*WHAT YOU HAVE TO DO*:
Tally the lines below that hold the string "selected", and report the tally by itself.

Before-and-after page screenshots
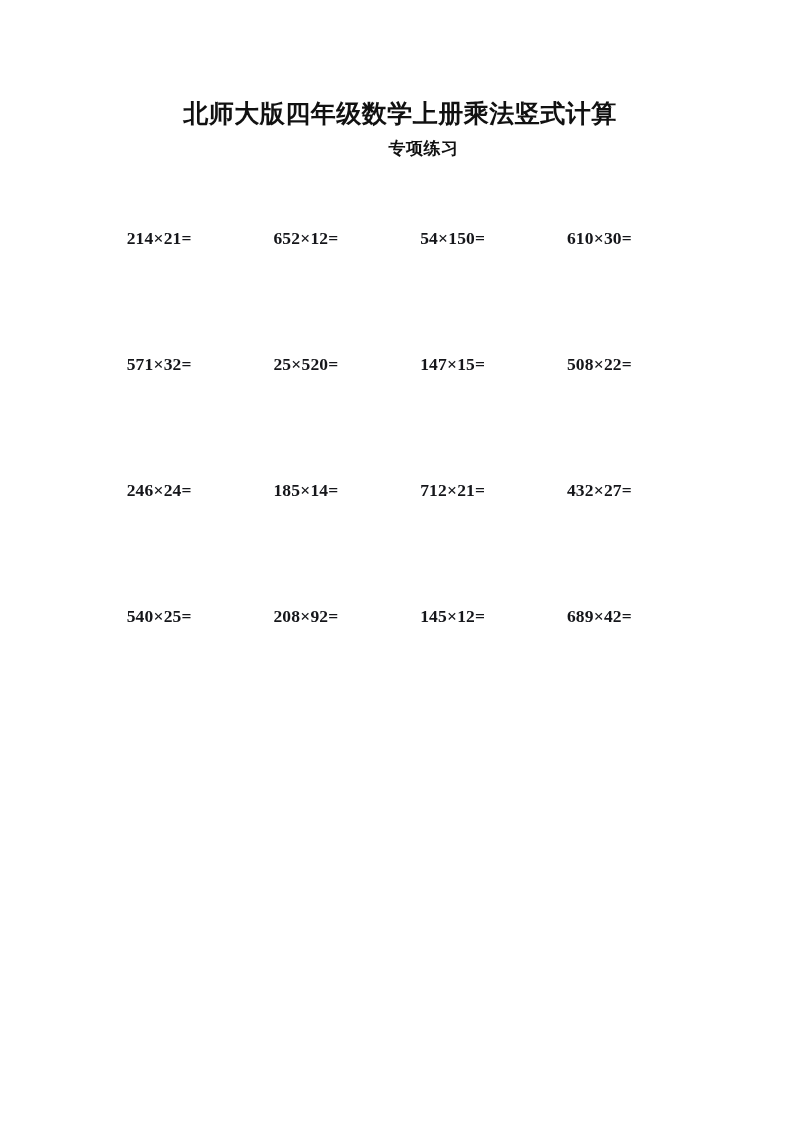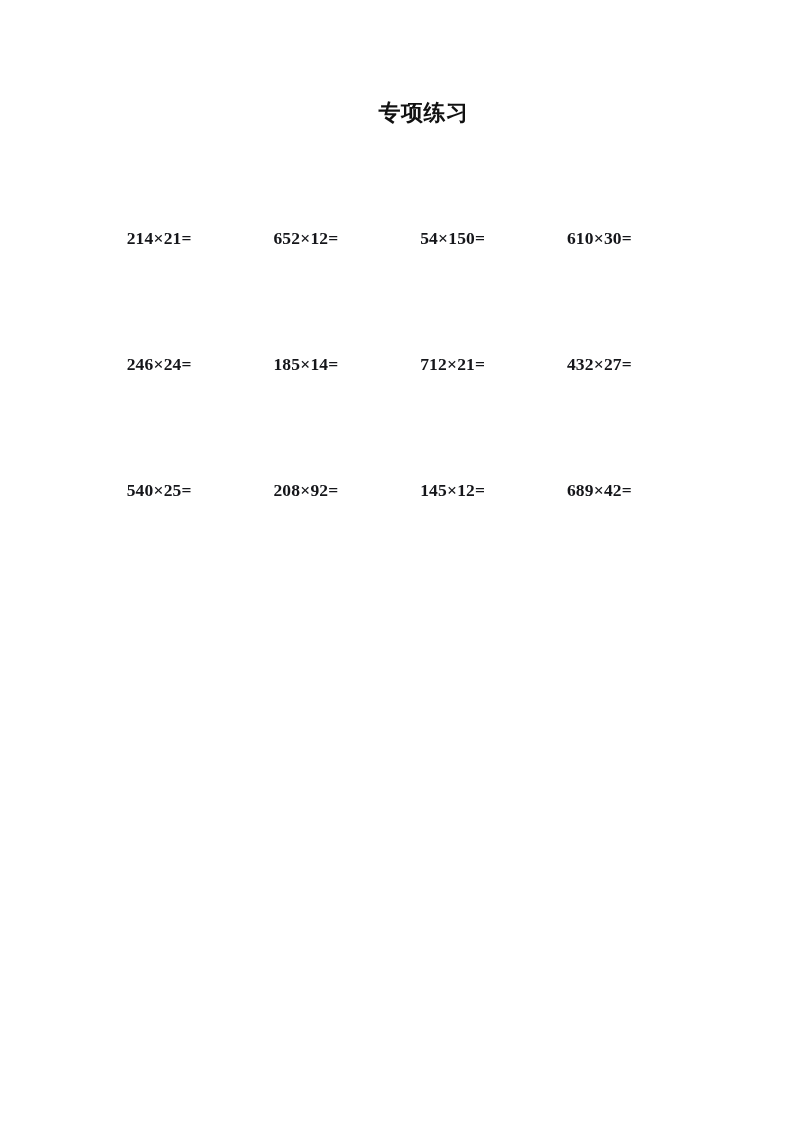--- a/index.html
+++ b/index.html
@@ -30,21 +30,21 @@
     display: block;
     font-family: "Liberation Serif", "DejaVu Serif", serif;
     font-weight: bold;
     font-size: 25px;
     line-height: 36px;
     letter-spacing: 0.5px;
     color: #111111;
     white-space: nowrap;
   }
   .title-line-2 {
-    font-size: 22px;
+    font-size: 17px;
     line-height: 34px;
     letter-spacing: 0.5px;
     padding-left: 47px;
   }
 
   
   .exercise-grid {
     position: absolute;
     left: 92px;
     top: 227px;
@@ -69,33 +69,40 @@
     color: #15161a;
     letter-spacing: 0.2px;
   }
 </style>
 </head>
 <body>
 
 <div class="page">
 
   <div class="title-block">
+    <span class="title-line title-line-1">北师大版四年级数学上册乘法竖式计算</span>
     <span class="title-line title-line-2">专项练习</span>
   </div>
 
   <div class="exercise-grid">
 
     <div class="exercise-row">
       <div class="exercise-cell">214×21=</div>
       <div class="exercise-cell">652×12=</div>
       <div class="exercise-cell">54×150=</div>
       <div class="exercise-cell">610×30=</div>
     </div>
 
 
+    <div class="exercise-row">
+      <div class="exercise-cell">571×32=</div>
+      <div class="exercise-cell">25×520=</div>
+      <div class="exercise-cell">147×15=</div>
+      <div class="exercise-cell">508×22=</div>
+    </div>
 
     <div class="exercise-row">
       <div class="exercise-cell">246×24=</div>
       <div class="exercise-cell">185×14=</div>
       <div class="exercise-cell">712×21=</div>
       <div class="exercise-cell">432×27=</div>
     </div>
 
     <div class="exercise-row">
       <div class="exercise-cell">540×25=</div>

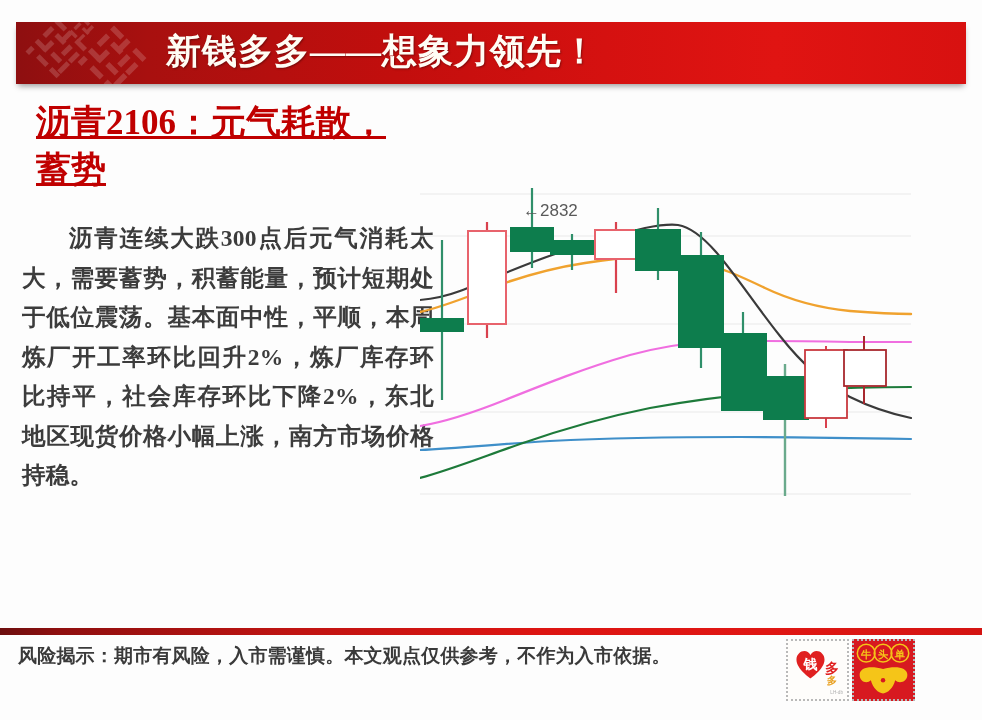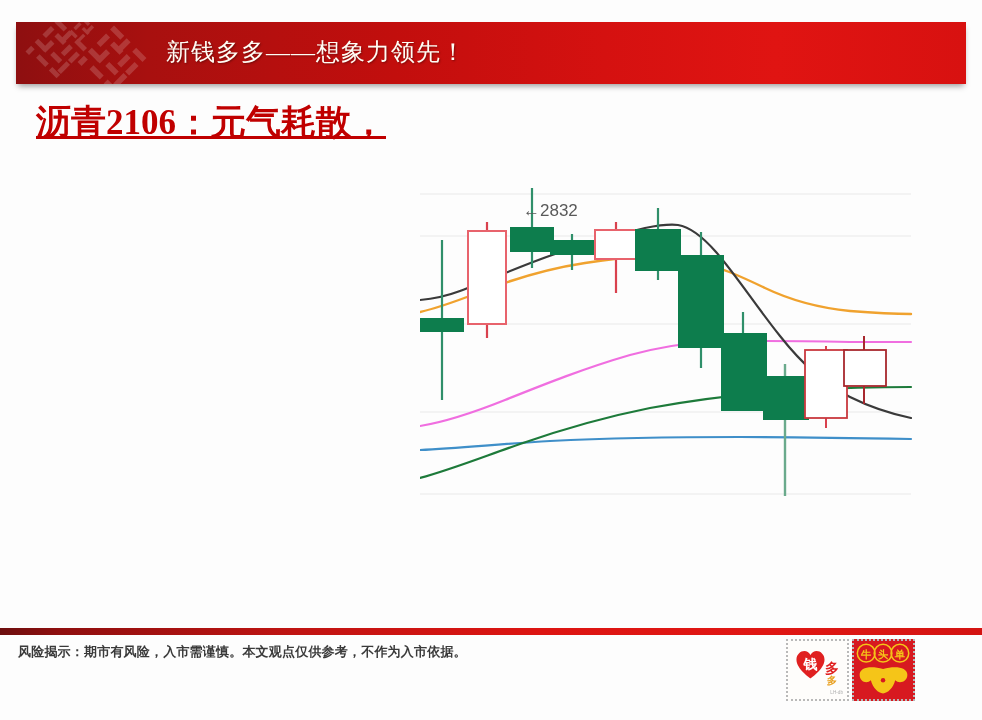--- a/index.html
+++ b/index.html
@@ -28,22 +28,22 @@
   }
   #banner-pattern{
     position:absolute;left:0;top:0;width:170px;height:62px;
     opacity:.30;
   }
   #banner-title{
     position:absolute;
     left:150px;top:0;
     height:62px;line-height:60px;
     color:#fffdf5;
-    font-size:24px;
-    font-weight:400;
+    font-size:35px;
+    font-weight:700;
     letter-spacing:1px;
     font-family:"Liberation Serif","DejaVu Serif",serif;
     text-shadow:1px 1px 2px rgba(0,0,0,.35);
     white-space:nowrap;
   }
 
   
   #slide-title{
     position:absolute;
     left:36px;top:99px;
@@ -84,21 +84,21 @@
   #footer-rule{
     position:absolute;
     left:0px;top:628px;
     width:982px;height:7px;
     background:linear-gradient(90deg,#6d0f0f 0%,#8f0f0f 6%,#c01412 30%,#dd1512 55%,#e01714 78%,#d41412 100%);
   }
   #footer-disclaimer{
     position:absolute;
     left:18px;top:643px;
     color:#3a3a3a;
-    font-size:13px;
+    font-size:19px;
     font-weight:700;
     letter-spacing:0.2px;
     white-space:nowrap;
     font-family:"Liberation Serif","DejaVu Serif",serif;
   }
   #footer-logos{
     position:absolute;
     left:786px;top:639px;
     width:130px;height:62px;
     display:flex;gap:3px;
@@ -165,22 +165,24 @@
           <rect x="14" y="40" width="13" height="5"></rect>
           <rect x="32" y="40" width="11" height="5"></rect>
         </g>
       </g>
     </svg>
     <div id="banner-title">新钱多多——想象力领先！</div>
   </div>
 
   <div id="slide-title">
     <div>沥青2106：元气耗散，</div>
-  </div>
-
+    <div>蓄势</div>
+  </div>
+
+  <div id="body-text">沥青连续大跌300点后元气消耗太大，需要蓄势，积蓄能量，预计短期处于低位震荡。基本面中性，平顺，本周炼厂开工率环比回升2%，炼厂库存环比持平，社会库存环比下降2%，东北地区现货价格小幅上涨，南方市场价格持稳。</div>
 
   <div id="chart-area">
     <svg id="chart-svg" viewBox="0 0 495 330">
 
       <g>
         <line class="gl" x1="0" y1="16" x2="491" y2="16"></line>
         <line class="gl" x1="0" y1="58" x2="491" y2="58"></line>
         <line class="gl" x1="0" y1="146" x2="491" y2="146"></line>
         <line class="gl" x1="0" y1="234" x2="491" y2="234"></line>
         <line class="gl" x1="0" y1="316" x2="491" y2="316"></line>

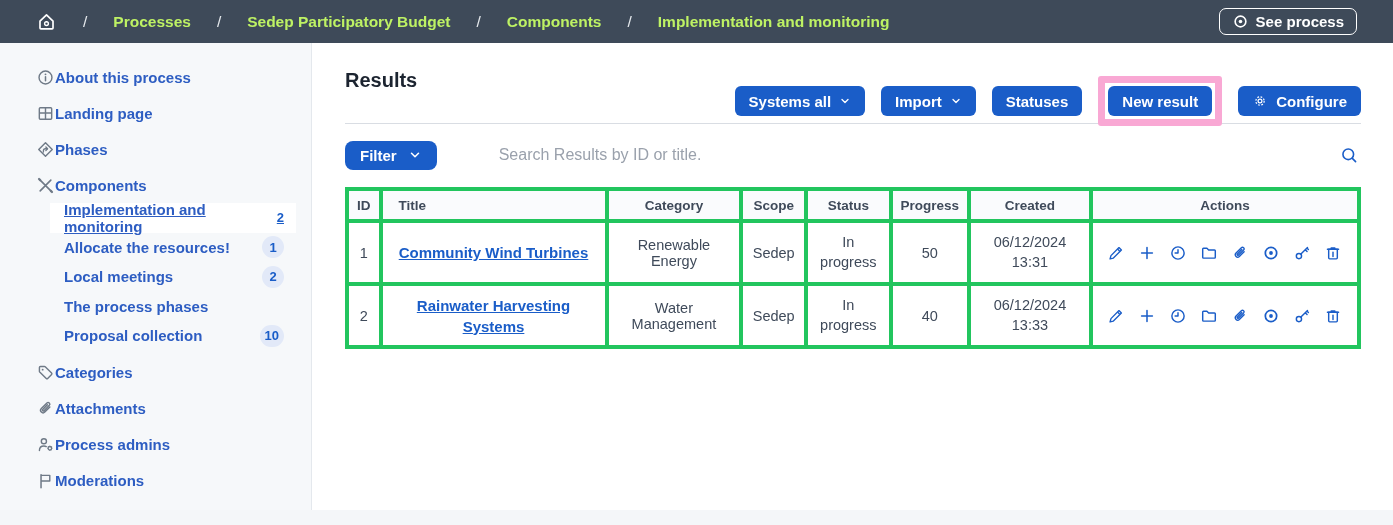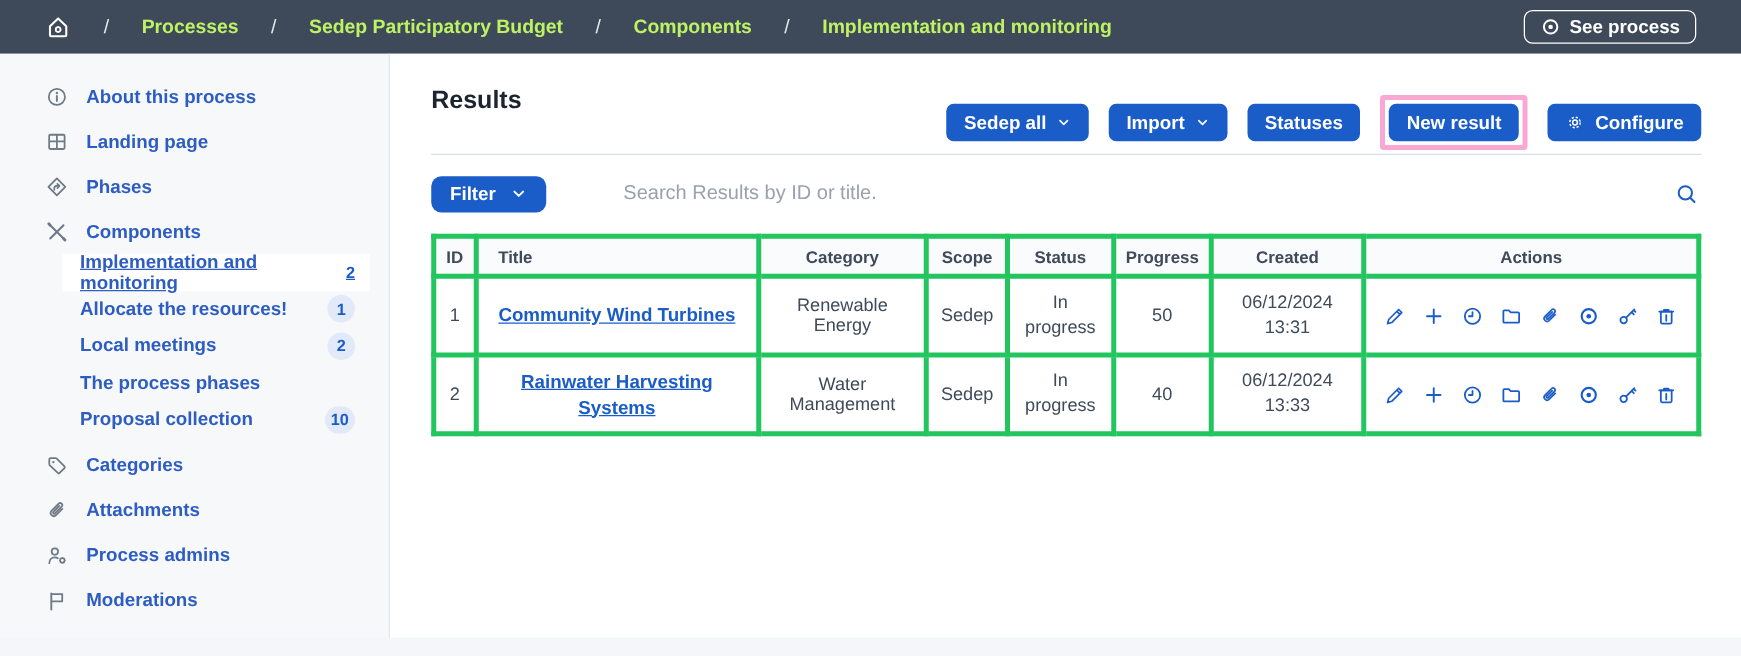--- a/index.html
+++ b/index.html
@@ -30,21 +30,21 @@
     font-family: inherit;
   }
 
   
   .sidebar {
     position:absolute; top:43px; left:0; width:312px; height:467px;
     background:#f6f8fa; border-right:1px solid #e4e8ed;
     padding-top:16px;
   }
   .nav-item {
-    height:36px; display:flex; align-items:center; gap:14px;
+    height:36px; display:flex; align-items:center; gap:0;
     padding-left:36px; color:#2d5dc2; font-size:15px; font-weight:600; cursor:pointer;
   }
   .nav-item .icon { color:#6f7a87; }
   .sub-item {
     height:29.5px; margin-left:50px; width:246px;
     display:flex; align-items:center; padding:0 12px 0 14px;
     color:#2d5dc2; font-size:15px; font-weight:600; cursor:pointer;
   }
   .sub-item.selected { background:#ffffff; }
   .sub-item.selected .sub-label, .sub-item.selected .badge { text-decoration:underline; font-weight:700; }
@@ -63,21 +63,21 @@
   }
   .main-header { position:relative; height:80px; }
   .page-title { position:absolute; left:0; top:26px; font-size:20px; font-weight:700; color:#1c2430; }
   .header-actions { position:absolute; right:0; top:33px; display:flex; align-items:center; gap:16px; }
   .btn {
     background:#1a5dc8; color:#fff; border:none; border-radius:6px;
     height:30px; padding:0 14px; font-size:15px; font-weight:700;
     display:flex; align-items:center; gap:8px; cursor:pointer; white-space:nowrap;
     font-family: inherit;
   }
-  .green-box { border:4px solid #f9a8d4; background:#fff; padding:3px; border-radius:3px; display:inline-flex; }
+  .green-box { border:7px solid #f9a8d4; background:#fff; padding:3px; border-radius:3px; display:inline-flex; }
   .head-divider { border:none; border-top:1px solid #d9dde3; margin:0; }
 
   .filter-row { display:flex; align-items:center; height:62px; position:relative; }
   .filter-btn { border-radius:8px; padding:0 15px; height:29px; gap:11px; }
   .search-input {
     border:none; outline:none; background:transparent;
     margin-left:62px; width:760px; font-size:16px; color:#3f4a5a;
     font-family: inherit;
   }
   .search-input::placeholder { color:#9aa1ac; }
@@ -285,21 +285,21 @@
       <span>Moderations</span>
     </div>
   </div>
 </aside>
 
 <main class="main">
   <div class="main-header">
     <h1 class="page-title">Results</h1>
     <div class="header-actions">
       <button class="btn">
-        <span>Sedep all</span>
+        <span>Systems all</span>
         <svg class="icon" width="12" height="12">
             <use href="#i-chevron"></use>
           </svg>
       </button>
       <button class="btn">
         <span>Import</span>
         <svg class="icon" width="12" height="12">
             <use href="#i-chevron"></use>
           </svg>
       </button>

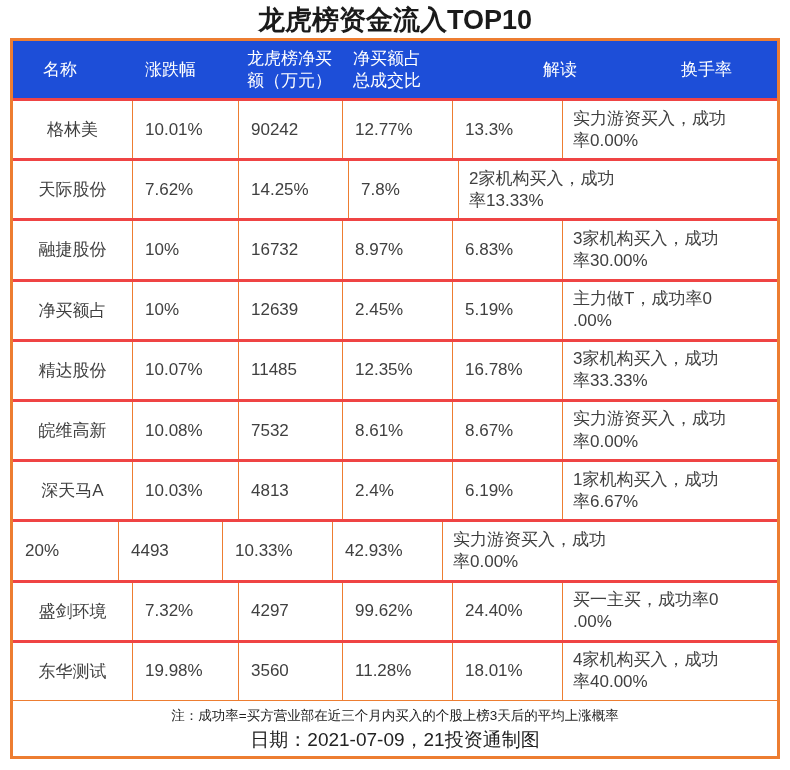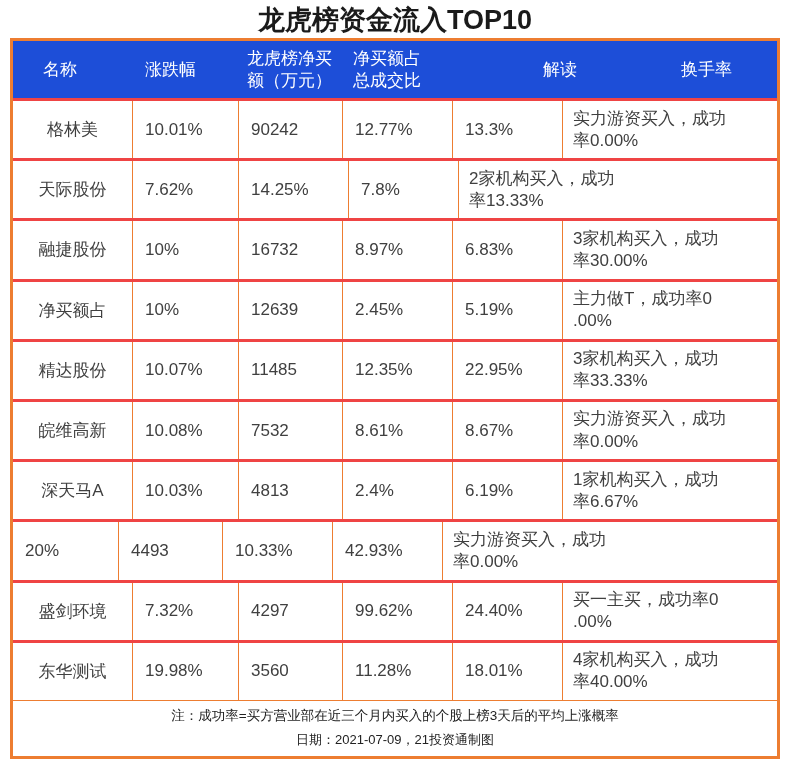--- a/index.html
+++ b/index.html
@@ -81,21 +81,21 @@
     justify-content: center;
     font-size: 13.5px;
     color: #222222;
     padding-top: 7px;
   }
   .date-row {
     height: 31px;
     display: flex;
     align-items: center;
     justify-content: center;
-    font-size: 13px;
+    font-size: 19px;
     color: #222222;
   }
 </style>
 </head>
 <body>
 
 <div class="page">
 
   <div class="title">龙虎榜资金流入TOP10</div>
 
@@ -149,21 +149,21 @@
       <div class="td c5">5.19%</div>
       <div class="td c6">主力做T，成功率0
 .00%</div>
     </div>
 
     <div class="tr">
       <div class="td c1">精达股份</div>
       <div class="td c2">10.07%</div>
       <div class="td c3">11485</div>
       <div class="td c4">12.35%</div>
-      <div class="td c5">22.95%</div>
+      <div class="td c5">16.78%</div>
       <div class="td c6">3家机构买入，成功
 率33.33%</div>
     </div>
 
     <div class="tr">
       <div class="td c1">皖维高新</div>
       <div class="td c2">10.08%</div>
       <div class="td c3">7532</div>
       <div class="td c4">8.61%</div>
       <div class="td c5">8.67%</div>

*RESPONSE TO THE EXERCISE*:
2